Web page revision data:
◇ ◇ ◇ ◇ ◇
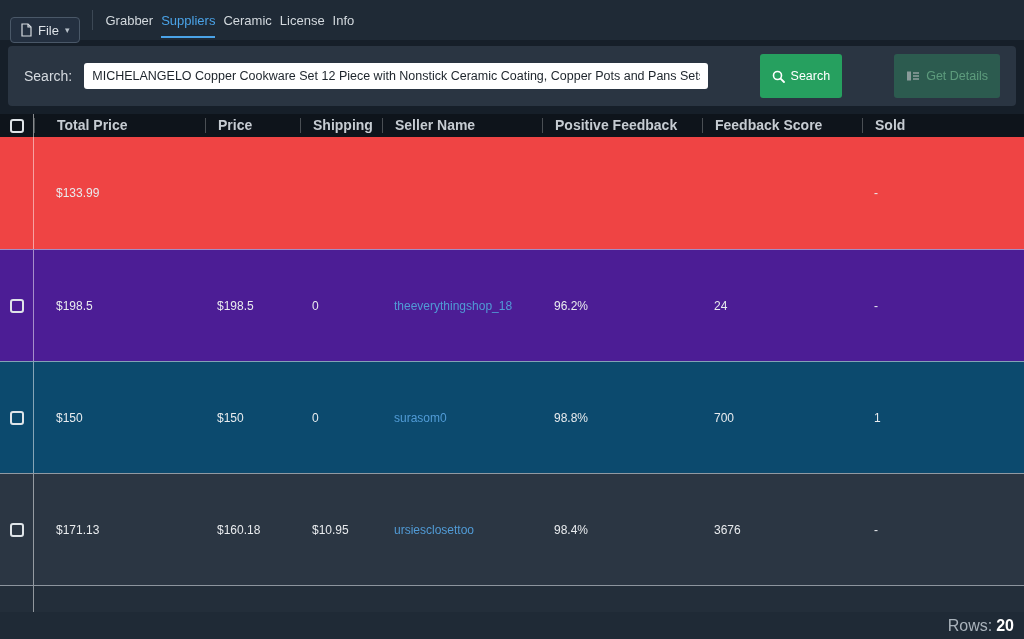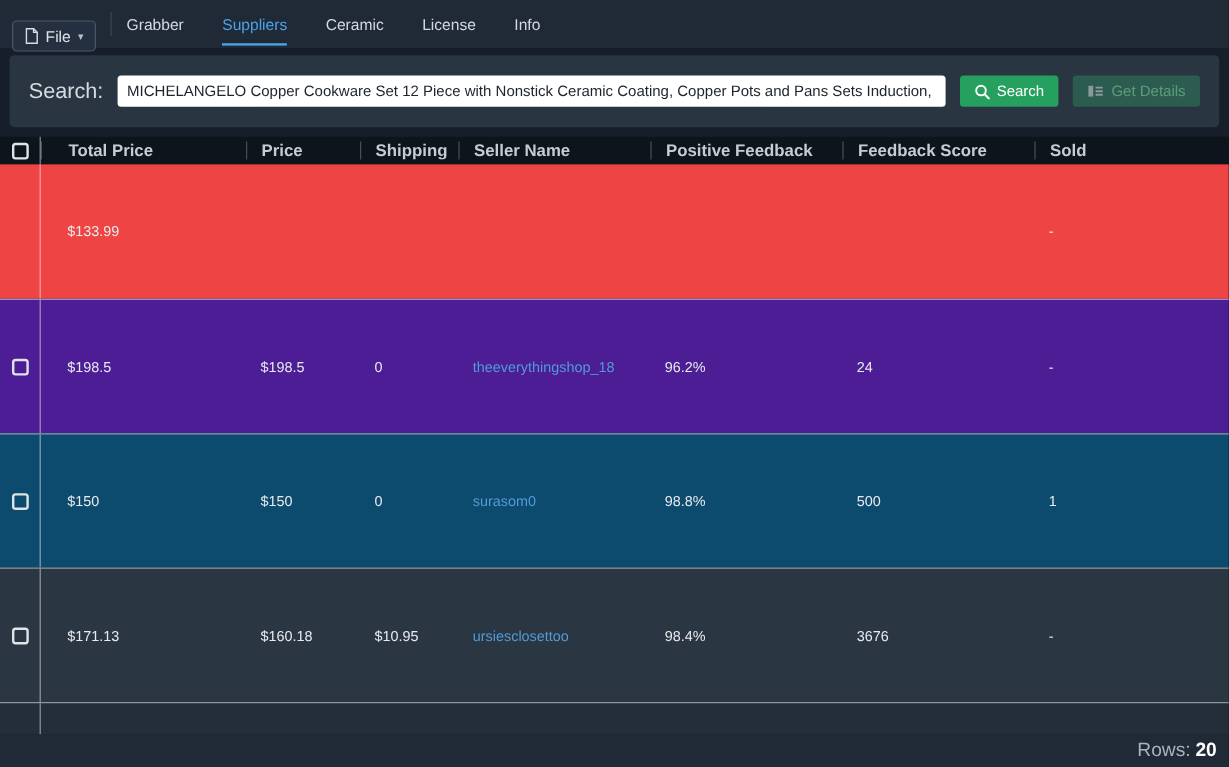--- a/index.html
+++ b/index.html
@@ -25,7 +25,7 @@
   }
   .file-btn .caret { font-size:9px; color:#b8c1ca; }
   .menubar .vsep { width:1px; height:20px; background:#3c4855; margin:0 12px; }
-  .tabs { display:flex; align-items:center; gap:32px; }
+  .tabs { display:flex; align-items:center; gap:8px; }
   .tab {
     font-size:13px; color:#d3d9de; padding:10px 0 8px 0; cursor:default;
     border-bottom:2px solid transparent;

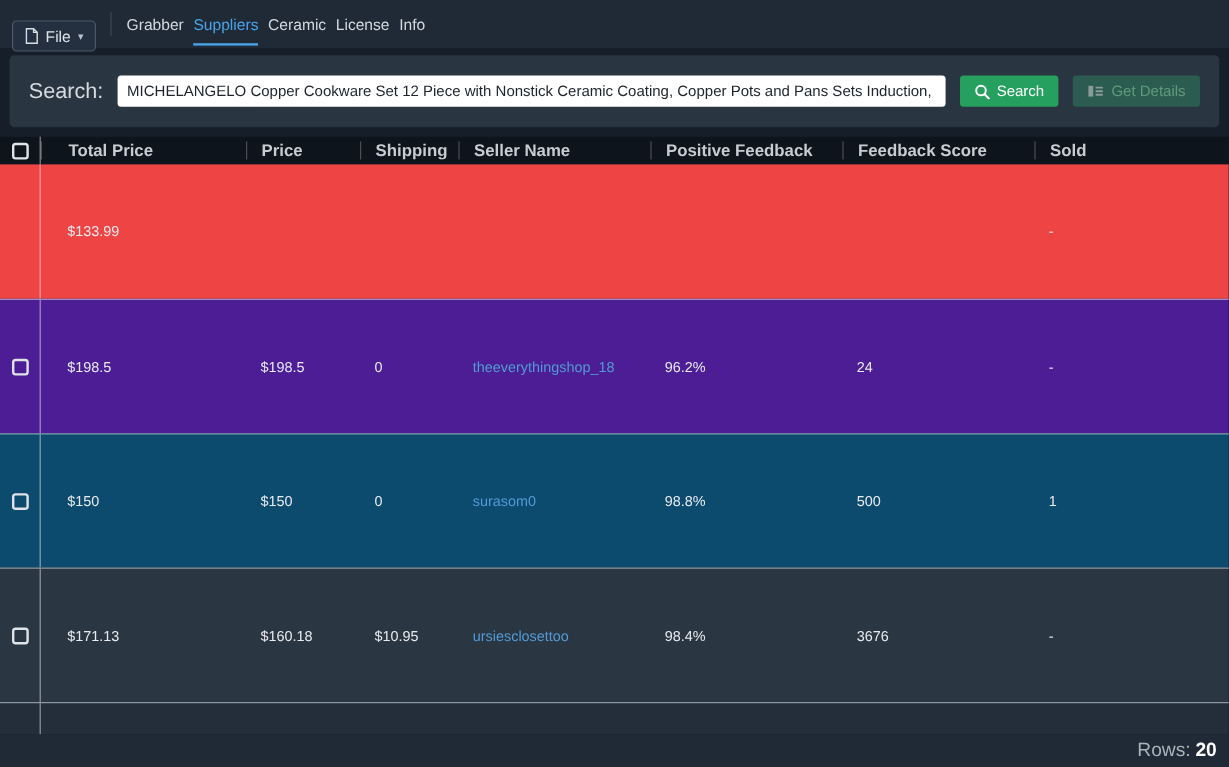--- a/index.html
+++ b/index.html
@@ -38,7 +38,7 @@
     background:#2a3542; border-radius:4px; height:60px;
     display:flex; align-items:center; padding:0 16px; gap:12px;
   }
-  .search-label { font-size:18px; color:#d6dbe0; flex:0 0 auto; }
+  .search-label { font-size:14px; color:#d6dbe0; flex:0 0 auto; }
   .search-input {
     flex:1 1 auto; height:26px; border:none; border-radius:3px;
     background:#ffffff; color:#1d242b; font-size:12.5px; padding:0 8px;

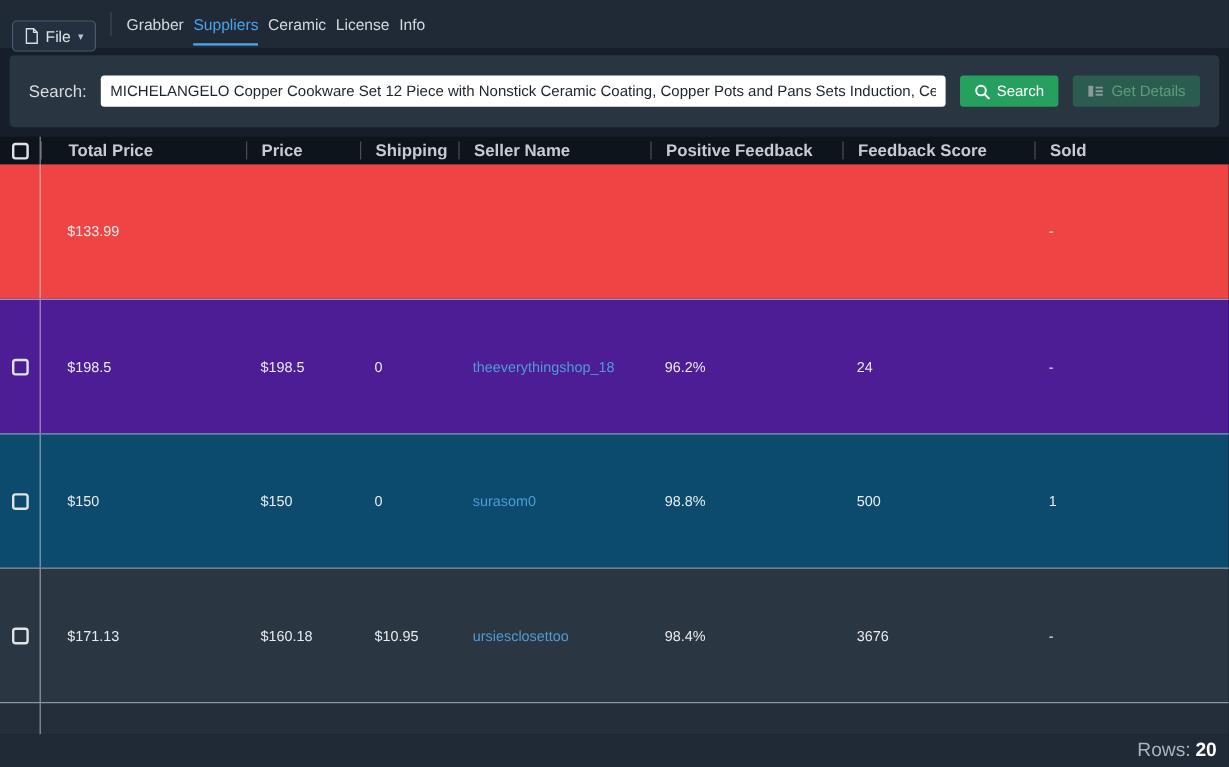--- a/index.html
+++ b/index.html
@@ -46,9 +46,9 @@
     white-space:nowrap; overflow:hidden;
   }
   .btn {
-    height:26px; border:none; border-radius:3px; display:flex;
+    height:44px; border:none; border-radius:3px; display:flex;
     align-items:center; gap:6px; padding:0 12px; font-size:12.5px;
-    color:#ffffff; font-family:"Liberation Sans", sans-serif; cursor:default;
+    color:#ffffff; font-family:"Liberation Sans", sans-serif; cursor:default;margin-left:40px;
   }
   .btn-search { background:#26a05f; }
   .btn-details { background:#2e7a5a; opacity:.55; color:#86efac; }

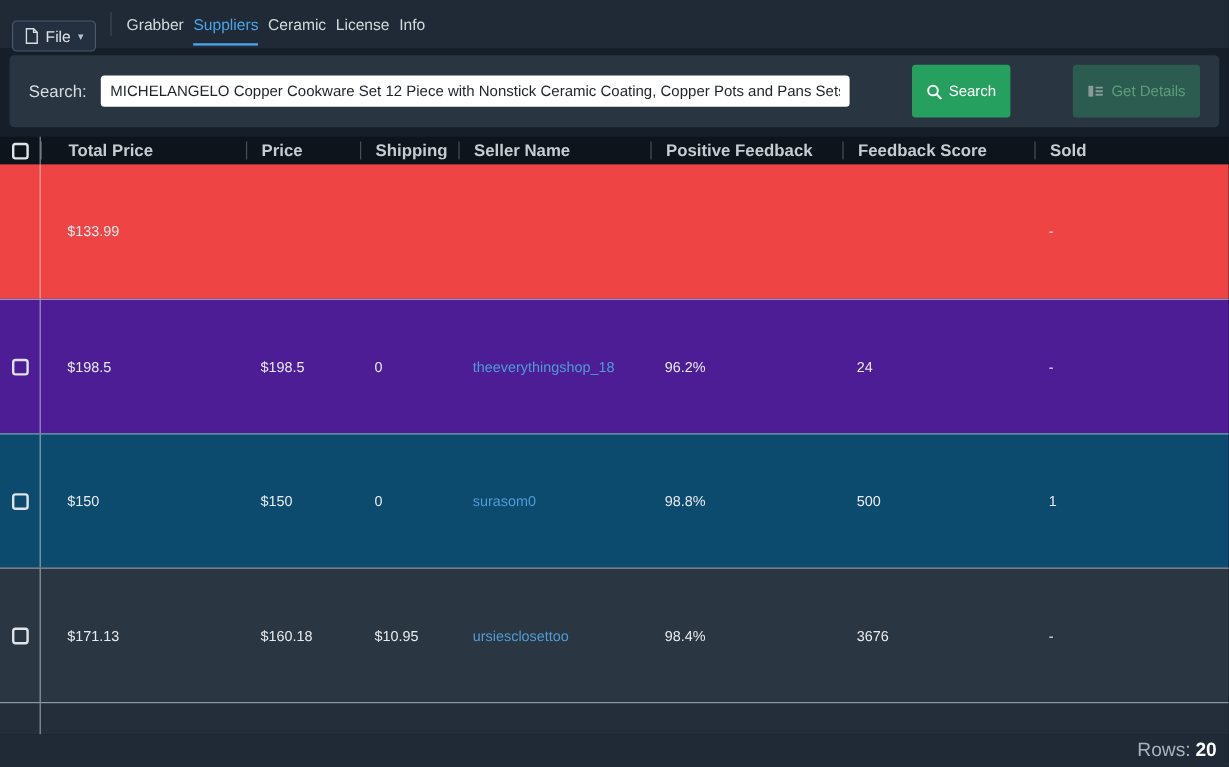--- a/index.html
+++ b/index.html
@@ -206,7 +206,7 @@
       <div class="cell">0</div>
       <div class="cell seller-link">surasom0</div>
       <div class="cell">98.8%</div>
-      <div class="cell">500</div>
+      <div class="cell">700</div>
       <div class="cell">1</div>
     </div>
◇ ◇ ◇ ◇ ◇
**THE TASK:**
The word "align" occurs in some lines of the data above; report how many such lines there are, with no other words.

**EXPECTED ANSWER:**
4